How vials removed from Iraq a decade ago ended up at the UN on weapon inspectors' moving day is a mystery on par with the "black box" flight recorder found in Kofi Annan's locked file cabinet, at the UN Peacekeeping Department.

Kofi's black box was originally thought to be the cockpit voice recorder (CVR) from the 1994 aircraft crash that triggered the Rwanda genocide.

A week after its discovery, the Office of Internal Oversight Services (OIOS)--the UN'S Internal watchdog--took the so-called black box to the United States National Transportation Safety Board (NTSB) in Washington, D.C., where it was opened in the presence of experts from the international Civil Aviation Organization (ICAO), another UN agency.

Spokesman Fred Eckhard said some conversation in French could be made out on the 30-minute tape, but nothing linked the CVR to the April 6, 1994 crash of the plane carrying Rwandan President Juvenal Habyarimana and his Burundian counterpart

Cyprian Ntayamira.
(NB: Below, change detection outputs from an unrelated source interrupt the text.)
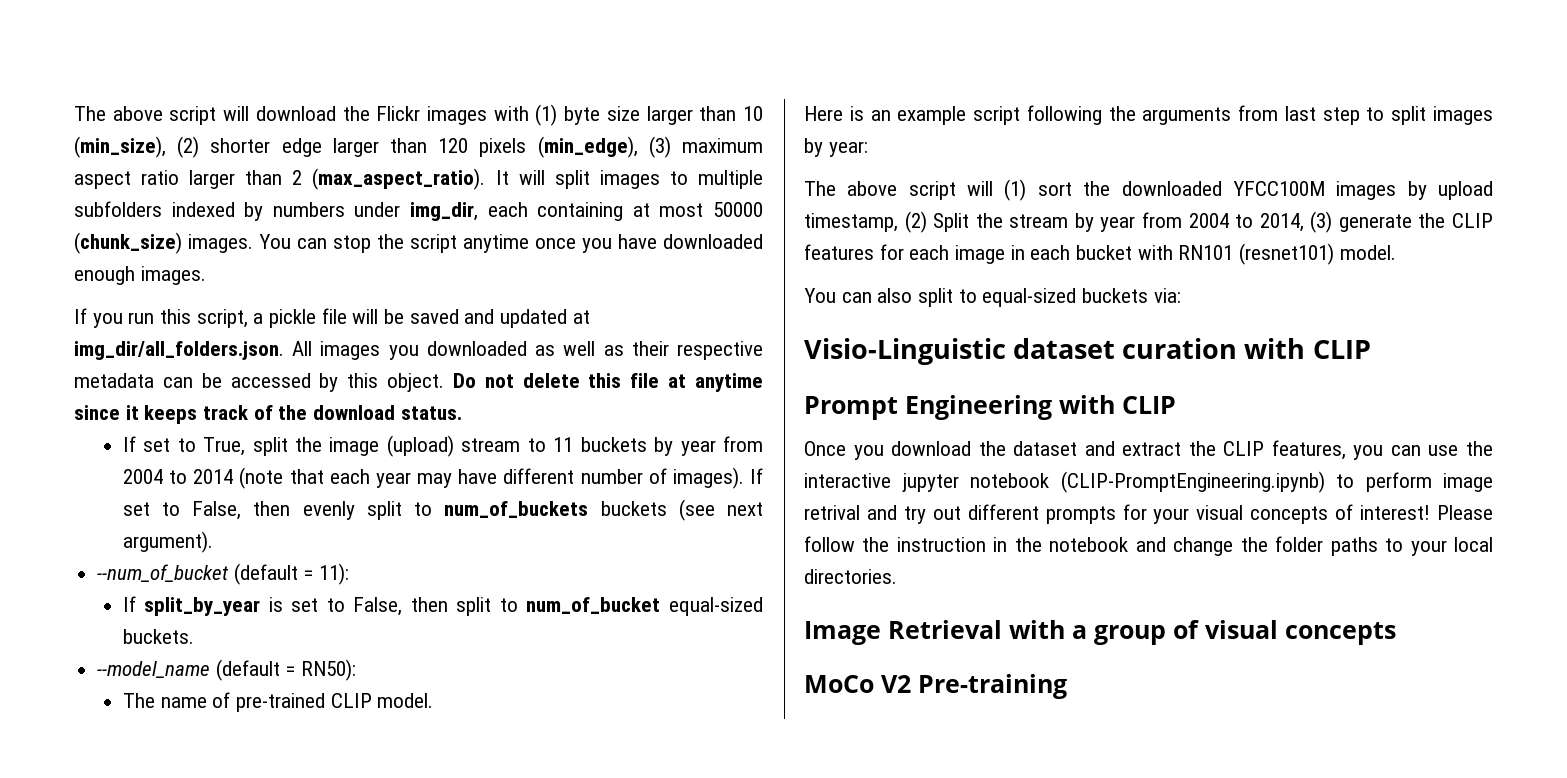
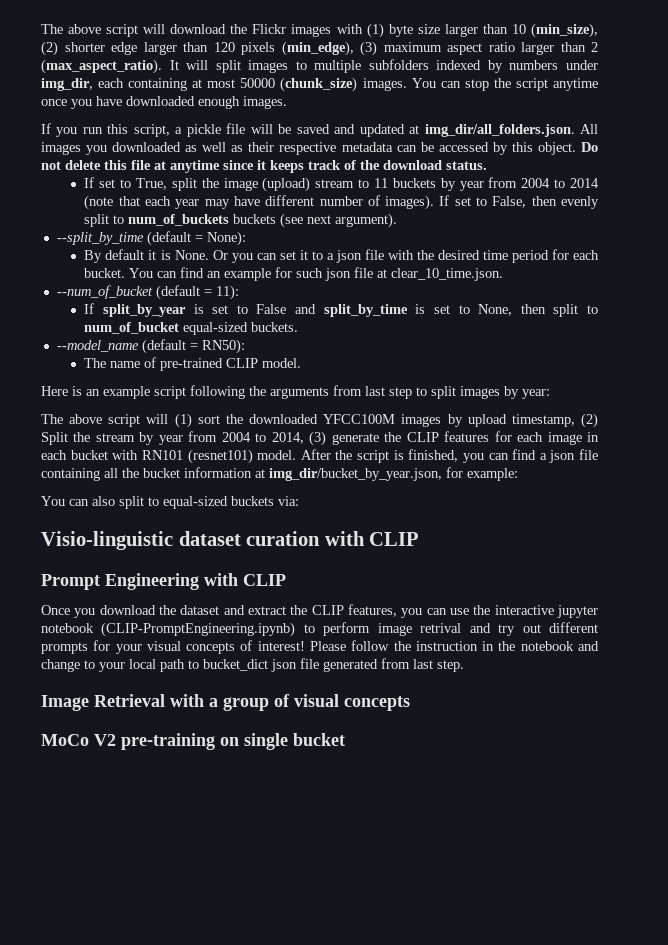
+ --split_by_time (default = None):
+ By default it is None. Or you can set it to a json file with the desired time period for each bucket. You can find an example for such json file at clear_10_time.json.
- If split_by_year is set to False, then split to num_of_bucket equal-sized buckets.
+ If split_by_year is set to False and split_by_time is set to None, then split to num_of_bucket equal-sized buckets.
+ After the script is finished, you can find a json file containing all the bucket information at img_dir/bucket_by_year.json, for example:
- Visio-Linguistic dataset curation with CLIP
+ Visio-linguistic dataset curation with CLIP
- Please follow the instruction in the notebook and change the folder paths to your local directories.
+ Please follow the instruction in the notebook and change to your local path to bucket_dict json file generated from last step.
- MoCo V2 Pre-training
+ MoCo V2 pre-training on single bucket

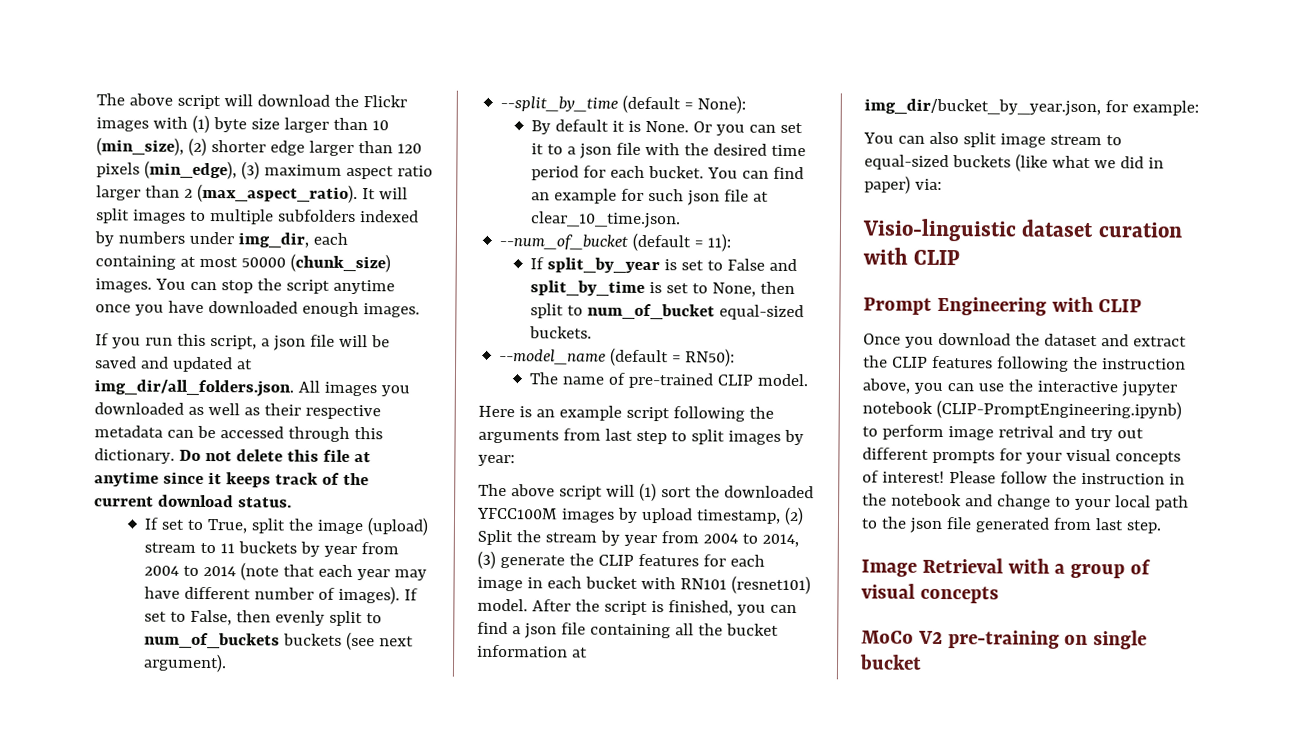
- If you run this script, a pickle file will be saved and updated at img_dir/all_folders.json. All images you downloaded as well as their respective metadata can be accessed by this object.
+ If you run this script, a json file will be saved and updated at img_dir/all_folders.json. All images you downloaded as well as their respective metadata can be accessed through this dictionary.
- Do not delete this file at anytime since it keeps track of the download status.
+ Do not delete this file at anytime since it keeps track of the current download status.
- You can also split to equal-sized buckets via:
+ You can also split image stream to equal-sized buckets (like what we did in paper) via:
- Once you download the dataset and extract the CLIP features, you can use the interactive jupyter notebook (CLIP-PromptEngineering.ipynb) to perform image retrival and try out different prompts for your visual concepts of interest!
+ Once you download the dataset and extract the CLIP features following the instruction above, you can use the interactive jupyter notebook (CLIP-PromptEngineering.ipynb) to perform image retrival and try out different prompts for your visual concepts of interest!
- Please follow the instruction in the notebook and change to your local path to bucket_dict json file generated from last step.
+ Please follow the instruction in the notebook and change to your local path to the json file generated from last step.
Their deaths set off a chain of killings and massacres throughout Rwanda that year, with the death toll from the genocide totaling more than 800,000 souls, mostly minority Tutsis and "moderate" Hutu.
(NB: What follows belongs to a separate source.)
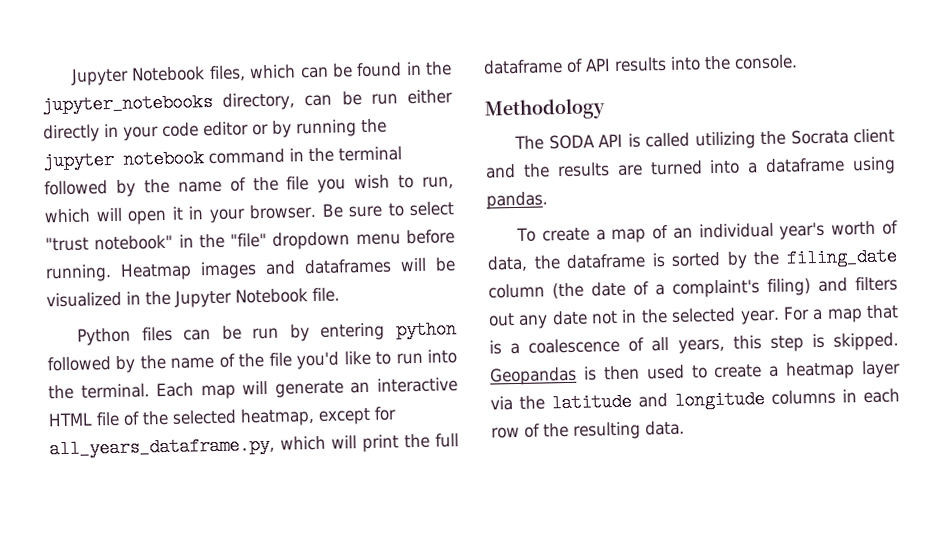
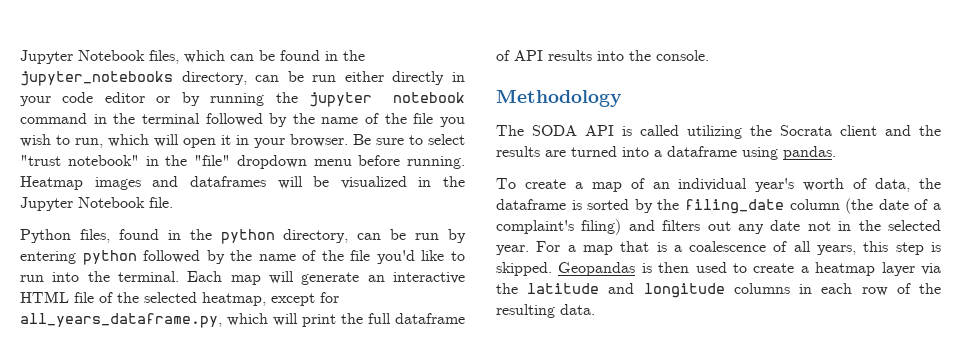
- Python files can be run by entering python followed by the name of the file you'd like to run into the terminal.
+ Python files, found in the python directory, can be run by entering python followed by the name of the file you'd like to run into the terminal.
Just like the vials of dangerous chemicals, the black box had been discovered only after the passing of 10 years.

Smooth-talking Annan, still Secretary-General on the day the black box was discovered in his file cabinet, registered surprise" "It sounds like a foul-up, a first-class foul-up," he admitted to reporters.

It took the accusation of the French attorney general, who charged the UN with obstructing his investigation into the 1994 crash by hiding the flight recorder, to get at the truth.

"There is no black box, I don't know what you're talking about," UN spokesman Fred Eckhard told reporters, reinforcing his comments with the pretext of peeking under his desk.

Within days, Eckhard was backtracking and now admitting that a black box had indeed been found.

With the UN $9-billion renovation getting under way next month, employees will be moving into temporary digs.

Long gone are the billions of dollars lost in the UN Oil-for-Food scandal and the green Mercedes SUV that Kofi's son Kojo bought in Europe and shipped to Ghana at a cost savings of more than $20,000 by making false use of his father's name and privileges as United Nations secretary-general.

But cramped space and asbestos pollution notwithstanding, UN headquarters is a classic hidey-hole. God knows what will be unearthed there next.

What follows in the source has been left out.